As I said, I admit that I missed this story, too. Perhaps we’ve all written so many stories about so many genomes that we’re becoming jaded. We ought to struggle against that. We don’t want to miss too many like this.
- Paul Raeburn
December 21st, 2009 at 7:28 am
Actually, got ridiculously huge play here in ENgland with stupid, misleading front page headlines about major advances in cancer treatment or even the c-word cure. I actually think it should have been underplayed–it’s _another_ cancer genome paper that outlines a lot of info/mutations but doesn’t provide any immediate new understanding or drug leads. This is good solid work but will take a long time to turn into something tangible.
–john travis
December 21st, 2009 at 2:44 pm
John,
Thanks for the view from abroad regarding coverage. I of course agree that this isn’t anything close to a cure, but it’s probably an important step on the path to a cure. It appeals to me as an apparent solid piece of science, and because of the newsy angle that it could help explain how smoking causes lung cancer or ultraviolet radiation causes melanoma.
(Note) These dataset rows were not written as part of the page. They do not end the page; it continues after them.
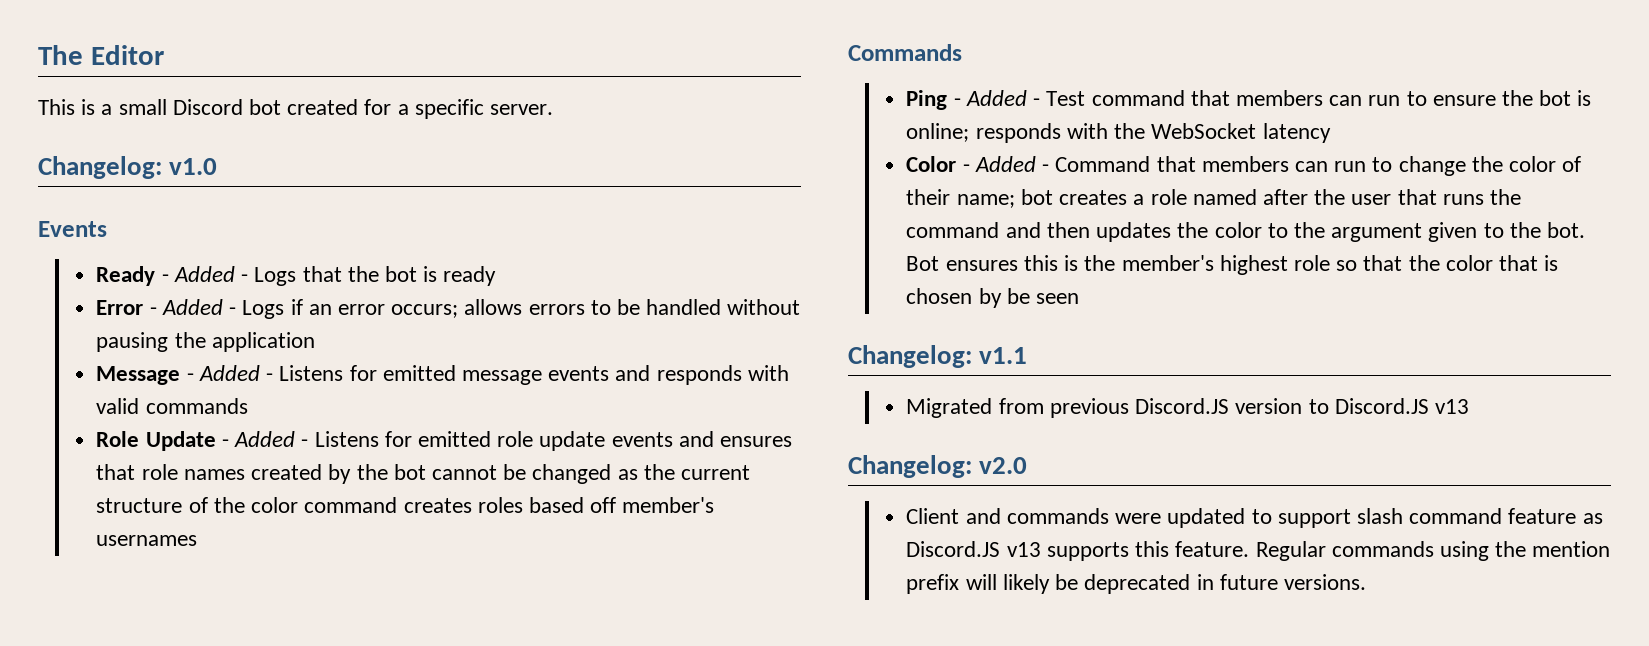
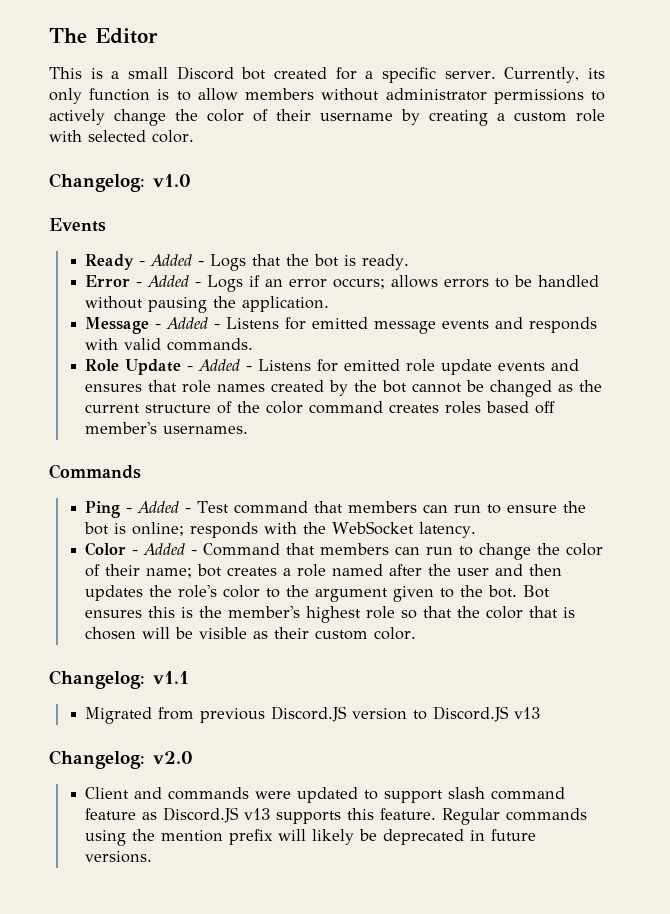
(554, 109) none -> [504,67,605,83] [49,88,605,104] [49,109,605,126] [49,130,194,143] Currently, its only function is to allow members without administrator permissions to actively change the color of their username by creating a custom role with selected color.
[443,266,497,286] ready -> [362,254,410,270] ready.
[211,332,315,352] application -> [242,296,330,312] application.
[145,398,248,414] commands -> [167,338,254,351] commands.
[96,535,198,546] usernames -> [163,426,249,434] usernames.
[1262,123,1331,143] latency -> [419,522,477,538] latency.
[1397,189,1521,205] [906,222,1000,238] that runs the command -> (490, 572) none
(1209, 230) none -> [178,585,218,598] role's
[978,288,1080,308] by be seen -> [142,627,417,640] will be visible as their custom color.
If I were covering it myself, I wouldn’t, however, rely on my own judgment on those matters. I’d call a few people and ask ‘em if it was as important as it seems to me, and then proceed accordingly.
Paul
December 22nd, 2009 at 11:14 am
A word more on why I thought the story on sequencing melanoma and lung cancer cells worth attention. The Sanger papers are part of a larger trend that involves major expenses several big sequencing centers. Key efforts are The Cancer Genome Atlas in te U.S., and, abroad, the International Cancer Genome Consortium, coordinated at the Ontario Cancer Research Center in Toronto. President Obama, at the end of September, went to Bethesda to announce major new support ($175 million) for the Cancer Genome Atlas project. An obvious major factor is the plunging cost of sequencing, which can be taken as $300 million for a complete human sequence in 2000 to perhaps $30,000 per human sequence today, a 10,000-fold drop in less than 10 years (with further cuts just ahead) (perhaps the steepest drop in the history of all technology). We need to pay attention to the companies that are pressing the technologies of sequencing: Illumina, 454, Life Technologies, Helicos, Complete Genomics, Pacific Biosciences, Oxford Nanopore, IBM, etc. This is not just for the business pages. On cancer genomes, a major step occurred in 2008, with the complete sequencing at Washington University of a woman who died of acute myeloid leukemia (AML), followed just months later by a second Wash U sequence of a man who is in remission from AML. The first achievement was published in a special issue of Nature in November 2008. Another factor here is that the DNA chips so widely used to genotype people don’t catch the details of causation that are open to sequencing of target areas or the whole genome. Reporters should really be watching the march of sequencing to the bedside. It’s not just hype to feed the machines at the big sequencing centers.